Task prompt:
All of the entries are to be repeated exactly, with no pictures included.

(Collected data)
※ ※ ※
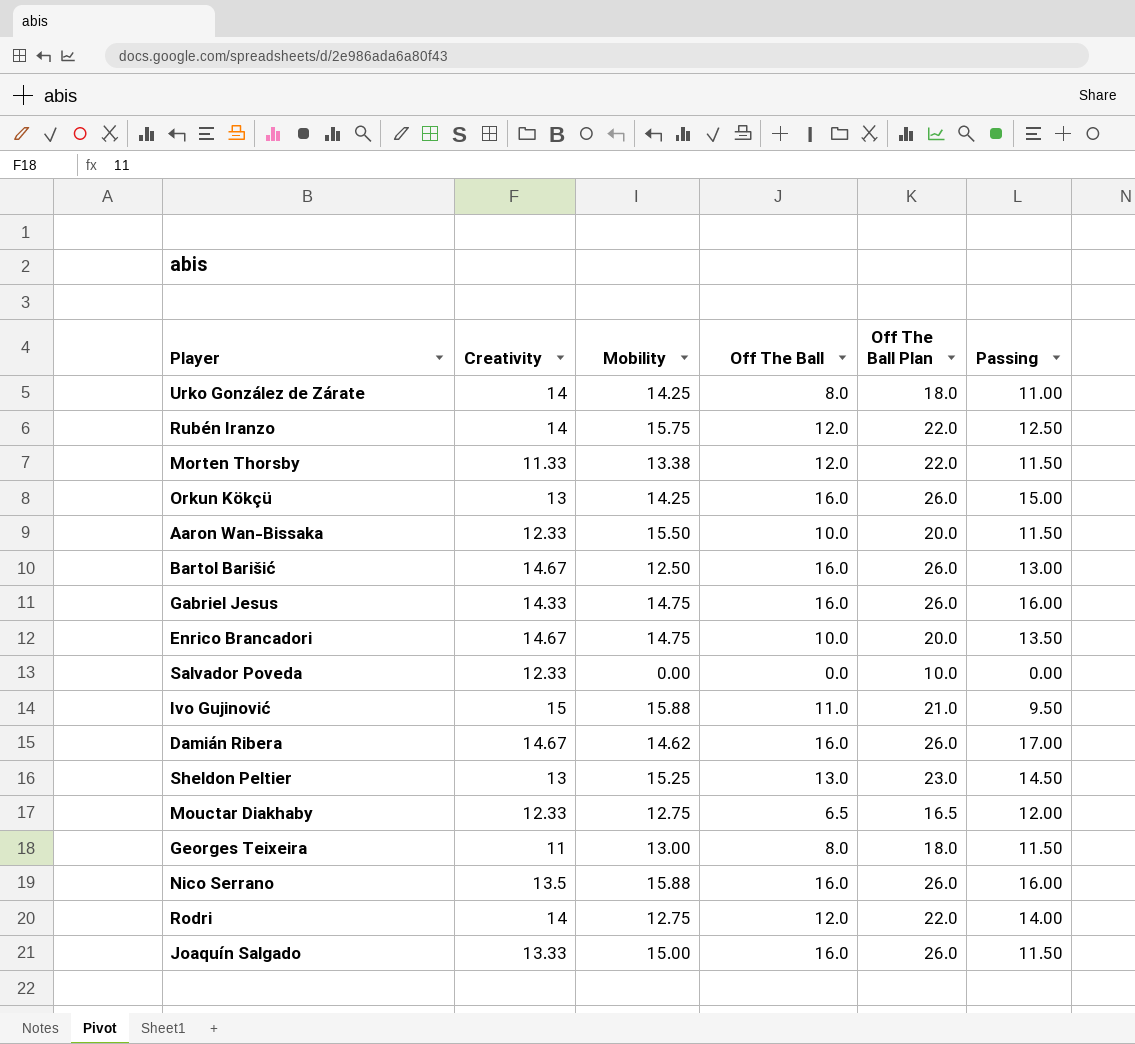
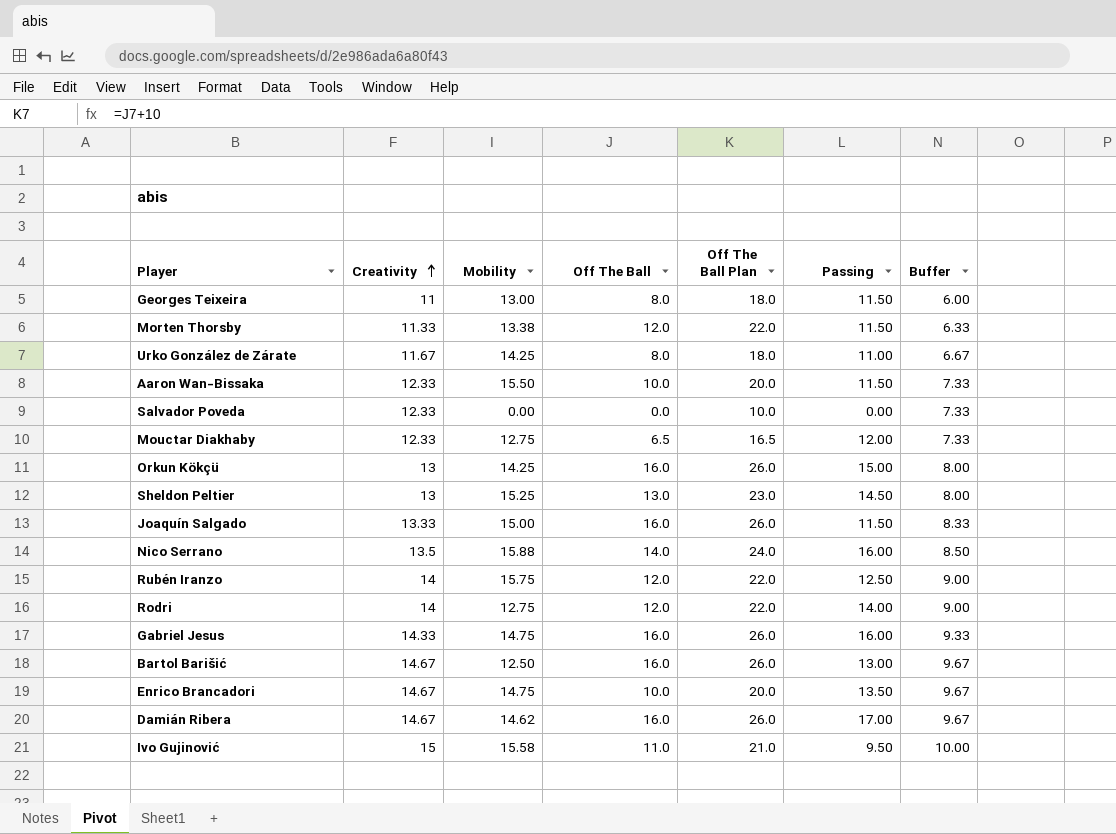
row order: none -> Creativity ascending
column Buffer | formula: none -> [Creativity] - 5
Urko González de Zárate | Creativity: 14 -> 11.67
Nico Serrano | Off The Ball: 16.0 -> 14.0
Nico Serrano | Off The Ball Plan: 26.0 -> 24.0
Ivo Gujinović | Mobility: 15.88 -> 15.58

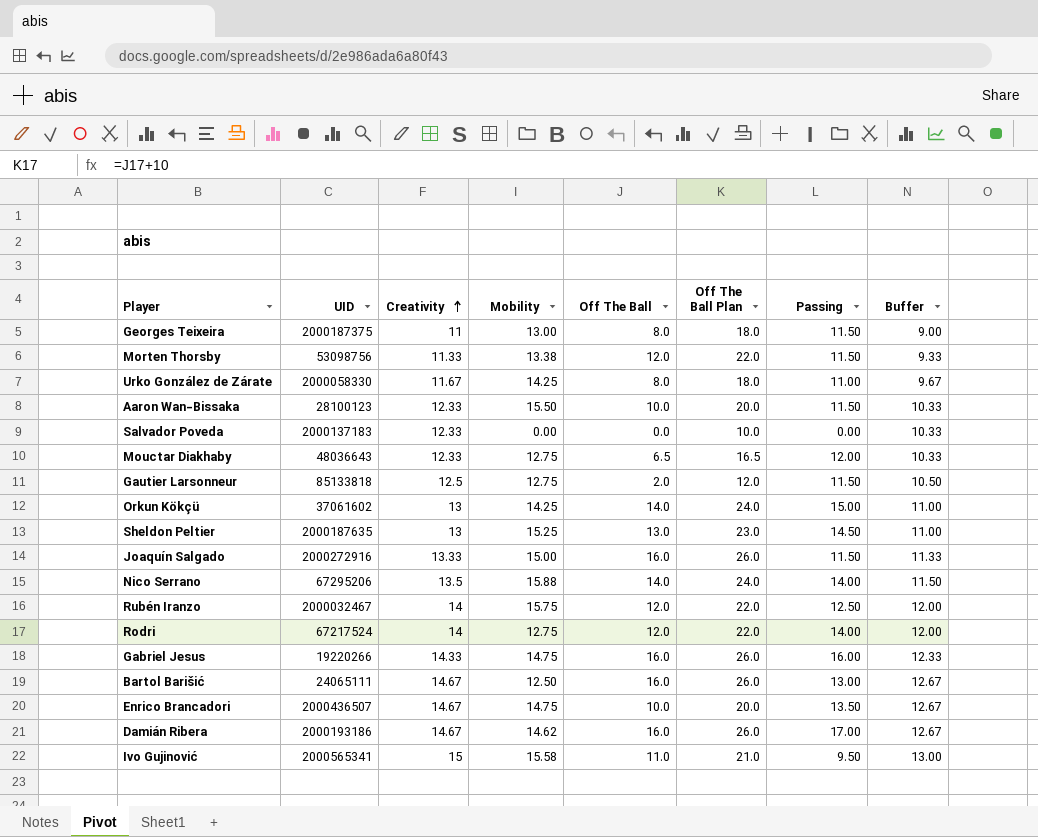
column UID | position: none -> 2
column Buffer | formula: [Creativity] - 5 -> [Creativity] - 2
row Gautier Larsonneur: none -> 85133818 | 12.5 | 12.75 | 2.0 | 12.0 | 11.50 | 10.50
Orkun Kökçü | Off The Ball: 16.0 -> 14.0
Orkun Kökçü | Off The Ball Plan: 26.0 -> 24.0
Nico Serrano | Passing: 16.00 -> 14.00

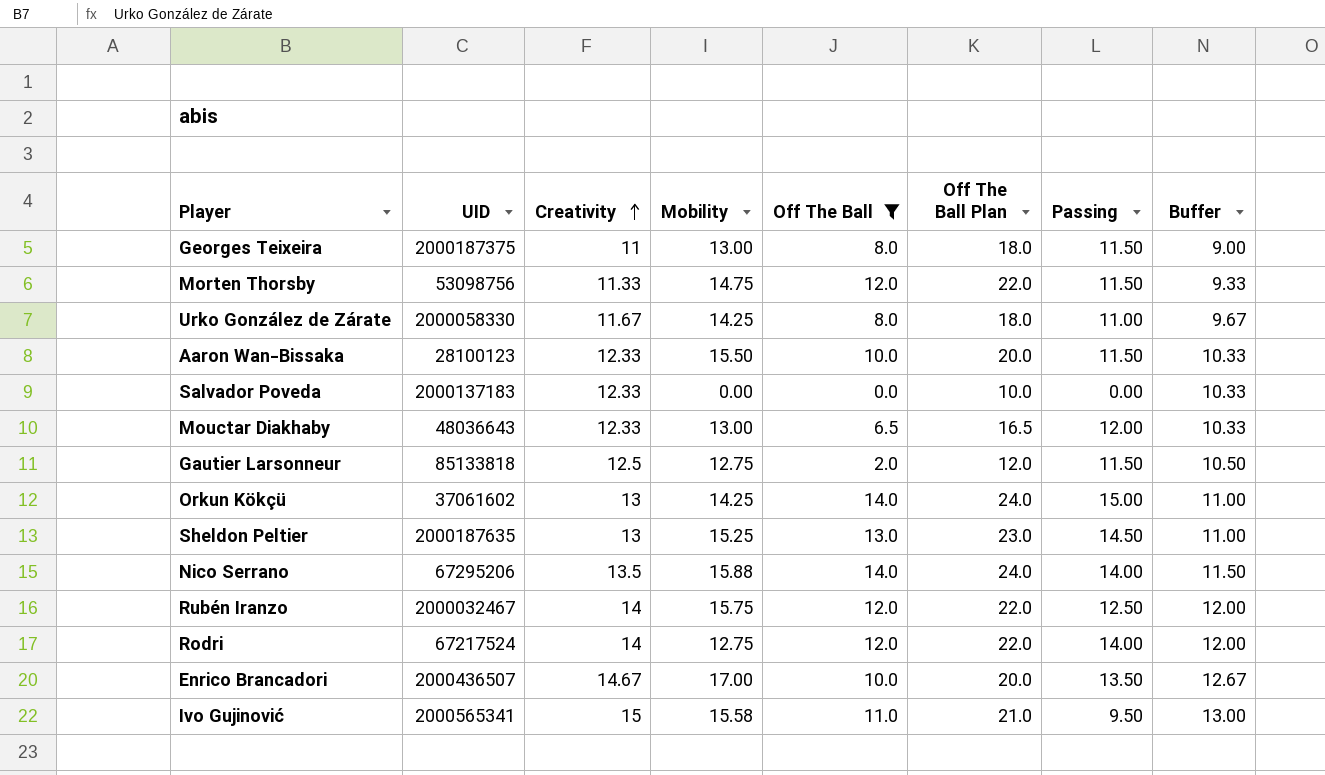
filter: none -> Off The Ball != 16.0
Morten Thorsby | Mobility: 13.38 -> 14.75
Mouctar Diakhaby | Mobility: 12.75 -> 13.00
Enrico Brancadori | Mobility: 14.75 -> 17.00

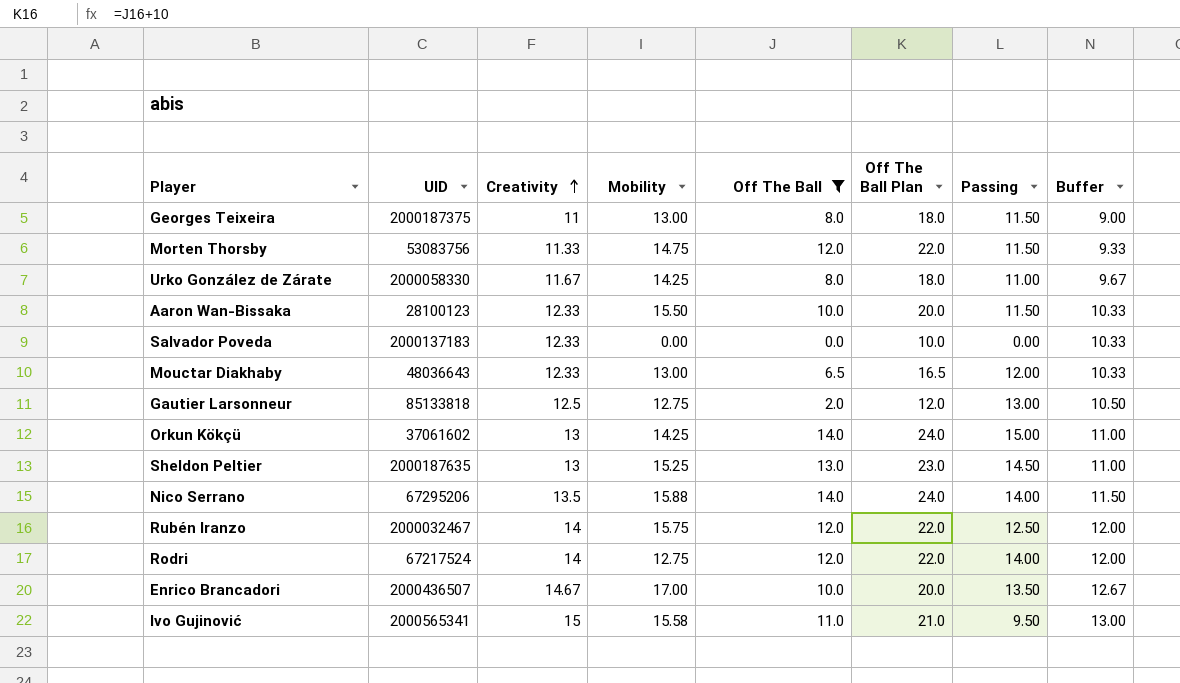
Morten Thorsby | UID: 53098756 -> 53083756
Gautier Larsonneur | Passing: 11.50 -> 13.00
※ ※ ※
Solved exercise:
row order: none -> Creativity ascending
column Buffer | formula: none -> [Creativity] - 5
Urko González de Zárate | Creativity: 14 -> 11.67
Nico Serrano | Off The Ball: 16.0 -> 14.0
Nico Serrano | Off The Ball Plan: 26.0 -> 24.0
Ivo Gujinović | Mobility: 15.88 -> 15.58

column UID | position: none -> 2
column Buffer | formula: [Creativity] - 5 -> [Creativity] - 2
row Gautier Larsonneur: none -> 85133818 | 12.5 | 12.75 | 2.0 | 12.0 | 11.50 | 10.50
Orkun Kökçü | Off The Ball: 16.0 -> 14.0
Orkun Kökçü | Off The Ball Plan: 26.0 -> 24.0
Nico Serrano | Passing: 16.00 -> 14.00

filter: none -> Off The Ball != 16.0
Morten Thorsby | Mobility: 13.38 -> 14.75
Mouctar Diakhaby | Mobility: 12.75 -> 13.00
Enrico Brancadori | Mobility: 14.75 -> 17.00

Morten Thorsby | UID: 53098756 -> 53083756
Gautier Larsonneur | Passing: 11.50 -> 13.00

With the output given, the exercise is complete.